On July 7, AmCham China had the honor of hosting a roundtable with US Treasury Secretary Janet Yellen, US Ambassador to China Nicholas Burns, other members of the Treasury department, and nearly a dozen business leaders.
AmCham China President Michael Hart opened the meeting by thanking the Secretary for her visit and noting that the American business community has called for more exchanges between China and the US at all levels, including students, academic leaders, business people and government officials.
Hart said that Yellen’s statement “that if we are having trouble communicating with China, we should at least start by talking about economics” was a viewpoint shared by the US business community in China. He also noted that, despite challenges in the bilateral relationship, the business community tried to find common cause with counterparts in China by employing, sourcing, producing, buying, selling, and otherwise operating in a manner that both reflects American values and benefits the United States and China.
In her opening remarks, Secretary Yellen spoke of her desire to further the goal – first stated by Presidents Biden and Xi at their meeting in Bali last November – of deepening bilateral communications, including on economic issues, saying, “We believe that it is in the best interests of both countries to make sure we have direct and clear lines of communication at senior levels. In the economic realm, regular exchanges with our Chinese counterparts can help us monitor economic and financial risks, and it can help create the conditions for a healthy economic relationship between our two countries.”

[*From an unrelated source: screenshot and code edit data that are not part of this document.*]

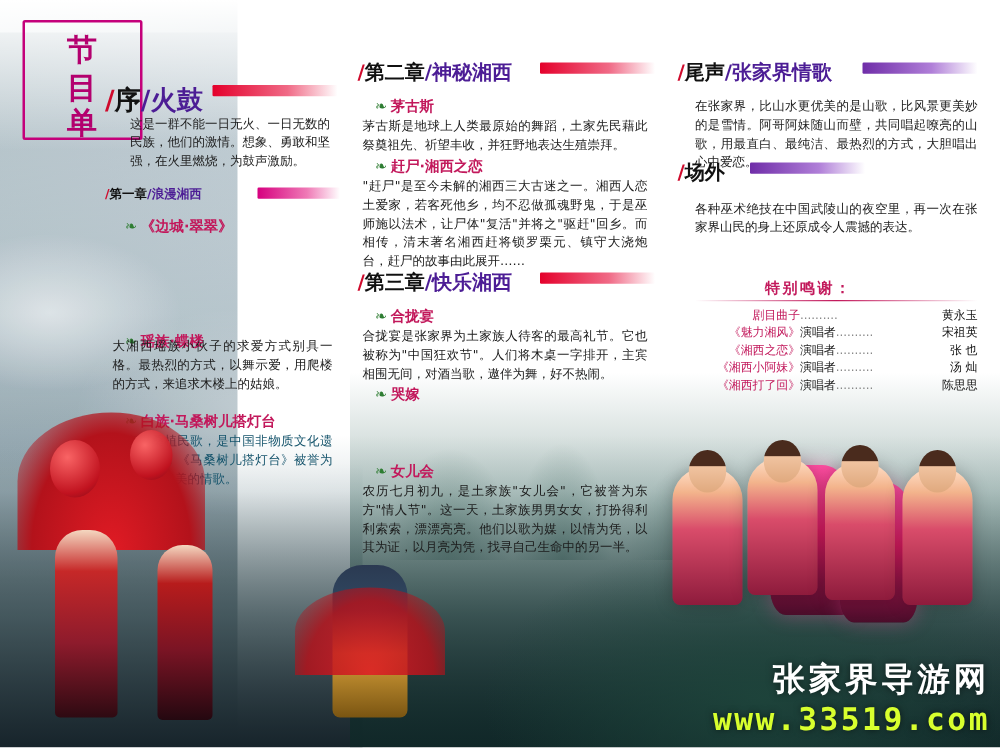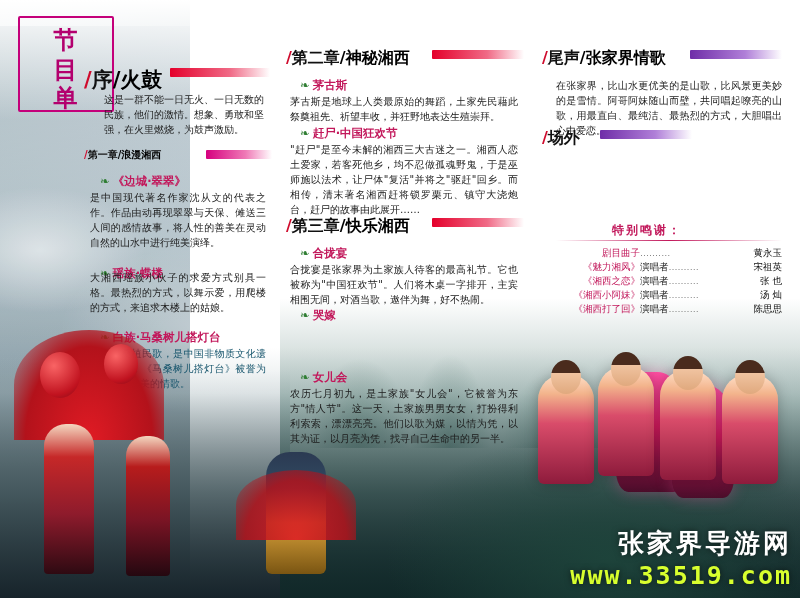--- a/index.html
+++ b/index.html
@@ -71,21 +71,21 @@
     font-family:"DejaVu Serif","Liberation Serif",serif;
   }
   .title-box .c1{top:6px}
   .title-box .c2{top:36px}
   .title-box .c3{top:64px}
 
   
   .chapter{position:absolute;white-space:nowrap;}
   .chapter .slash{color:#cf0a2c;font-weight:bold;}
   .chapter .ch-name{color:#111;font-weight:bold;}
-  .chapter .ch-sub{color:#000000;font-weight:bold;}
+  .chapter .ch-sub{color:#4c1d95;font-weight:bold;}
   .grad-bar{
     position:absolute;height:9px;border-radius:1px;
   }
   .grad-red{background:linear-gradient(90deg,#e4002b 0%, #f06a86 60%, rgba(240,106,134,0) 100%);}
   .grad-pink{background:linear-gradient(90deg,#d6007f 0%, #ef7ab6 60%, rgba(239,122,182,0) 100%);}
   .grad-purple{background:linear-gradient(90deg,#6f2da8 0%, #b07fd8 60%, rgba(176,127,216,0) 100%);}
 
   
   .leaf{
     position:absolute;white-space:nowrap;color:#c2185b;font-weight:bold;font-size:11.5px;
@@ -181,21 +181,20 @@
   <div class="body-text" style="left:104px;top:92px;width:160px;">这是一群不能一日无火、一日无数的民族，他们的激情。想象、勇敢和坚强，在火里燃烧，为鼓声激励。</div>
 
   <div class="chapter" style="left:84px;top:148px;font-size:10px;">
     <span class="slash">/</span><span class="ch-name">第一章</span><span class="ch-sub">/浪漫湘西</span>
   </div>
   <div class="grad-bar grad-pink" style="left:206px;top:150px;width:66px;"></div>
 
   <div class="leaf" style="left:100px;top:174px;">
     <span class="lf">❧</span><span>《边城·翠翠》</span>
   </div>
-  <div class="body-text" style="left:90px;top:190px;width:176px;">是中国现代著名作家沈从文的代表之作。作品由动再现翠翠与天保、傩送三人间的感情故事，将人性的善美在灵动自然的山水中进行纯美演绎。</div>
 
   <div class="leaf" style="left:100px;top:246px;margin-top:20px;">
     <span class="lf">❧</span><span>瑶族·蝶楼</span>
   </div>
   <div class="body-text" style="left:90px;top:270px;width:176px;">大湘西瑶族小伙子的求爱方式别具一格。最热烈的方式，以舞示爱，用爬楼的方式，来追求木楼上的姑娘。</div>
 
   <div class="leaf" style="left:100px;top:330px;">
     <span class="lf">❧</span><span>白族·马桑树儿搭灯台</span>
   </div>
   <div class="body-text blue" style="left:90px;top:346px;width:176px;">张家界桑植民歌，是中国非物质文化遗产。其中，《马桑树儿搭灯台》被誉为世界上最优美的情歌。</div>
@@ -204,21 +203,21 @@
     <span class="slash">/</span><span class="ch-name">第二章</span><span class="ch-sub">/神秘湘西</span>
   </div>
   <div class="grad-bar grad-red" style="left:432px;top:50px;width:92px;"></div>
 
   <div class="leaf" style="left:300px;top:78px;">
     <span class="lf">❧</span><span>茅古斯</span>
   </div>
   <div class="body-text" style="left:290px;top:94px;width:228px;">茅古斯是地球上人类最原始的舞蹈，土家先民藉此祭奠祖先、祈望丰收，并狂野地表达生殖崇拜。</div>
 
   <div class="leaf" style="left:300px;top:126px;">
-    <span class="lf">❧</span><span>赶尸·中国狂欢节</span>
+    <span class="lf">❧</span><span>赶尸·湘西之恋</span>
   </div>
   <div class="body-text" style="left:290px;top:142px;width:228px;">"赶尸"是至今未解的湘西三大古迷之一。湘西人恋土爱家，若客死他乡，均不忍做孤魂野鬼，于是巫师施以法术，让尸体"复活"并将之"驱赶"回乡。而相传，清末著名湘西赶将锁罗栗元、镇守大浇炮台，赶尸的故事由此展开……</div>
 
   <div class="chapter" style="left:286px;top:216px;font-size:16px;">
     <span class="slash">/</span><span class="ch-name">第三章</span><span class="ch-sub">/快乐湘西</span>
   </div>
   <div class="grad-bar grad-red" style="left:432px;top:218px;width:92px;"></div>
 
   <div class="leaf" style="left:300px;top:246px;">
     <span class="lf">❧</span><span>合拢宴</span>
@@ -237,20 +236,21 @@
   <div class="chapter" style="left:542px;top:48px;font-size:16px;">
     <span class="slash">/</span><span class="ch-name">尾声</span><span class="ch-sub">/张家界情歌</span>
   </div>
   <div class="grad-bar grad-purple" style="left:690px;top:50px;width:92px;"></div>
   <div class="body-text" style="left:556px;top:78px;width:226px;">在张家界，比山水更优美的是山歌，比风景更美妙的是雪情。阿哥阿妹随山而壁，共同唱起嘹亮的山歌，用最直白、最纯洁、最热烈的方式，大胆唱出心中爱恋。</div>
 
   <div class="chapter" style="left:542px;top:128px;font-size:16px;">
     <span class="slash">/</span><span class="ch-name">场外</span>
   </div>
   <div class="grad-bar grad-purple" style="left:600px;top:130px;width:92px;"></div>
+  <div class="body-text" style="left:556px;top:160px;width:226px;">各种巫术绝技在中国武陵山的夜空里，再一次在张家界山民的身上还原成令人震撼的表达。</div>
 
   <div class="special-title" style="left:612px;top:222px;">特别鸣谢：</div>
   <div class="special-line" style="left:556px;top:240px;width:226px;"></div>
 
   <div style="position:absolute;left:566px;top:246px;width:216px;">
     <div class="credit-row">
       <span class="c-title">剧目曲子</span>
       <span class="c-role"></span>
       <span class="c-dots">..........</span>
       <span class="c-person">黄永玉</span>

Secretary Yellen noted that the US seeks healthy economic competition with China, but emphasized that healthy economic competition where both sides benefit is only sustainable if that competition is fair. She further added that she raised various concerns from the US business community with her Chinese counterparts, including China’s use of non-market tools such as expanded subsidies for state-owned enterprises and domestic firms, as well as barriers to market access for foreign firms, noting that she had been particularly troubled by punitive actions taken against US firms in recent months.
Secretary Yellen said that she believes further market reforms would be in China’s interests, noting that a market-based approach in the past had helped spur rapid growth in China, creating what she termed a “remarkable economic success story.” Finally, she emphasized that a decoupling of the world’s two largest economies would be destabilizing for the global economy and virtually impossible to undertake, nothing that trade between the two countries reached an all-time high in 2022.
The closed-door meeting that followed lasted for over an hour, during which AmCham China member companies briefed the Secretary on the situation their companies face on the ground in China. Those in attendance included AmCham China Vice Chair Roberta Lipson (United Family Healthcare) and AmCham China Board member Sherry Carbary (Boeing).